I also cheated on my mid-term exams this year.

How does that make sense?


I wanted to study one hour a day. That’s it. One hour. If I did that, I wouldn’t have to panic before exams. I wouldn’t have to skip gym, skip work, cram everything into three days. I wouldn’t have to cheat.

But I didn’t do it. And I couldn’t figure out why.

I’m not lazy. I wake up, I work, I solve problems, I lead people. So why can’t I sit down and study for one hour?


The Trap I Fell Into

I thought my problem was distraction. So I deleted all my apps. YouTube, TikTok, Instagram. Gone.

It lasted about a month.

Then I reinstalled YouTube. Why? Because I wanted to watch self-improvement videos. I wanted to learn about productivity, discipline, focus. I wanted to become better.

Now YouTube shorts is my biggest distraction.

I installed the app to improve myself. And now it’s the thing destroying my focus. I was watching videos about productivity instead of being productive.
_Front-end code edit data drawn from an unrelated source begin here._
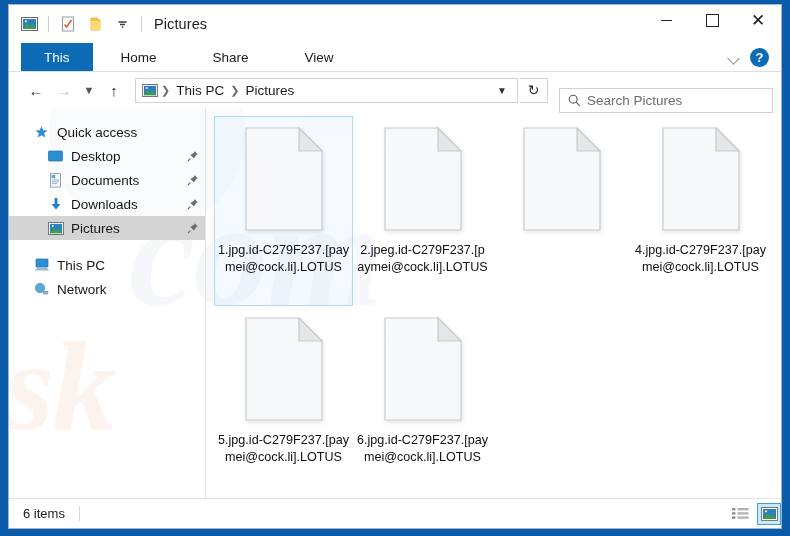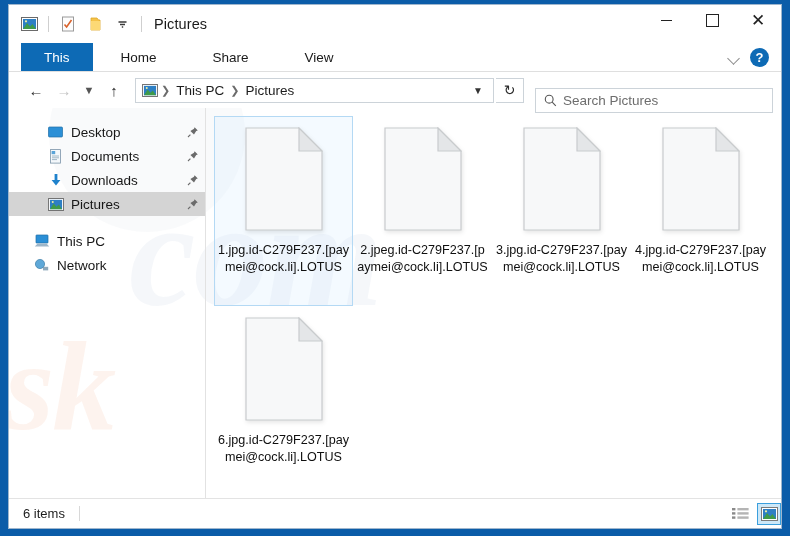"Search Pictures" .searchbox { width: 238px -> 214px }
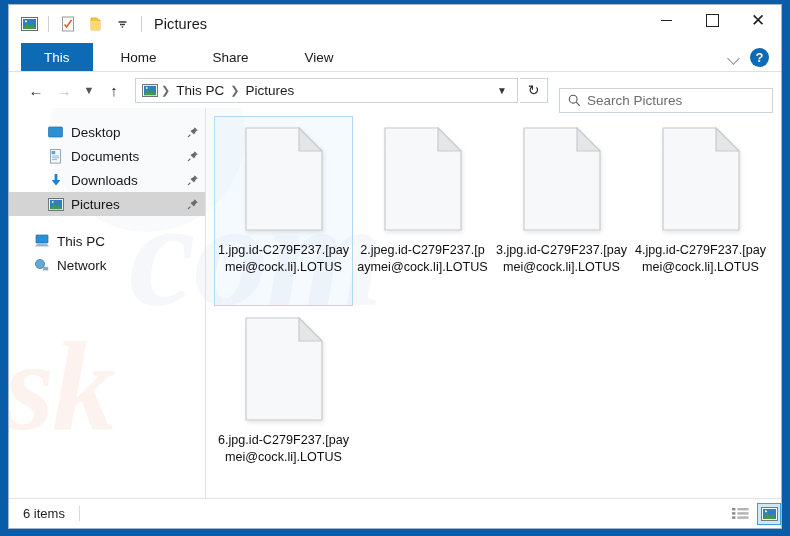"Quick access" div.nav-item { html: none -> <div> <span> <svg> <path></path> </svg> </span> <span>Quick access</span> </div> }
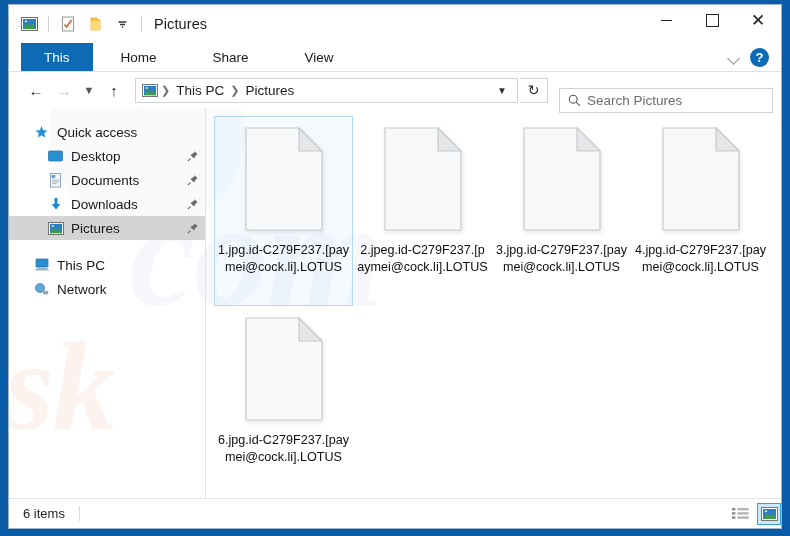"3.jpg.id-C279F237.[paymei@cock.li].LOTUS" div.file-name { html: <div>3.jpg.id-C279F237.[paymei@cock.li].LOTUS</div> -> none }
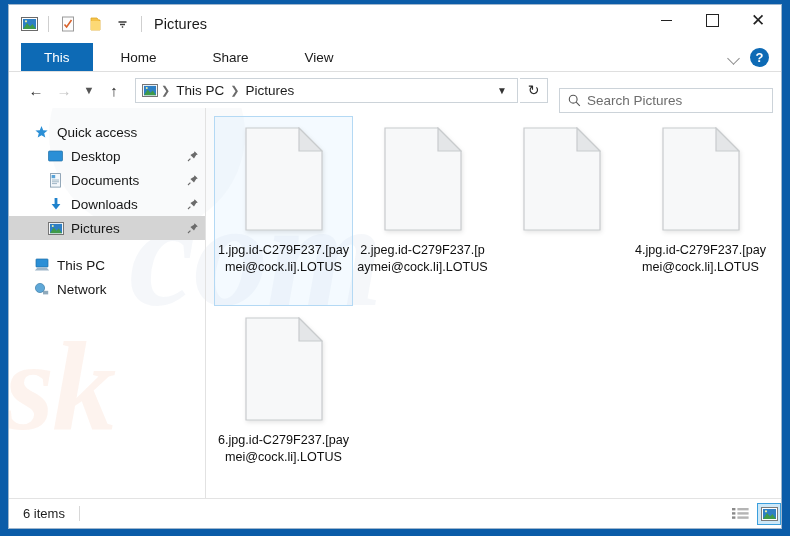"5.jpg.id-C279F237.[paymei@cock.li].LOTUS" div.file-item { html: none -> <div> <div> <svg> <path></path> <path></path> </svg> </div> <div>5.jpg.id-C279F237.[paymei@cock.li].LOTUS</div> </div> }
I was consuming content about discipline instead of having discipline.

I tried to fix myself by watching other people talk about fixing themselves.

That’s the trap. And I think most of you are in it too.


What Distraction Actually Is

Here’s what I realized.

Distraction isn’t TikTok. Distraction isn’t YouTube. Distraction isn’t even your phone.

Distraction is anything you do when you should be doing something else.

If I said I will study at 7PM, and I’m coding instead, coding is the distraction. Even though coding is “productive.” Even though coding is my job. Even though coding built my company.

If it’s not what I said I would do, it’s a distraction.

This is the part that messed with my head. I always thought I was being productive. I’m working on projects. I’m managing my team. I’m building things. But I wasn’t doing what I said I would do. I was just doing whatever felt urgent or interesting in the moment.

That’s not productivity. That’s chaos with a good excuse.


What It Actually Cost Me

Not the exam. Not the grade. The way I saw myself.

In Matric and FSc, everyone cheated. Teachers helped. I never thought about it. But university was different. No one was handing me answers. It was just me, choosing to do it. And for the first time, I didn’t like who I saw.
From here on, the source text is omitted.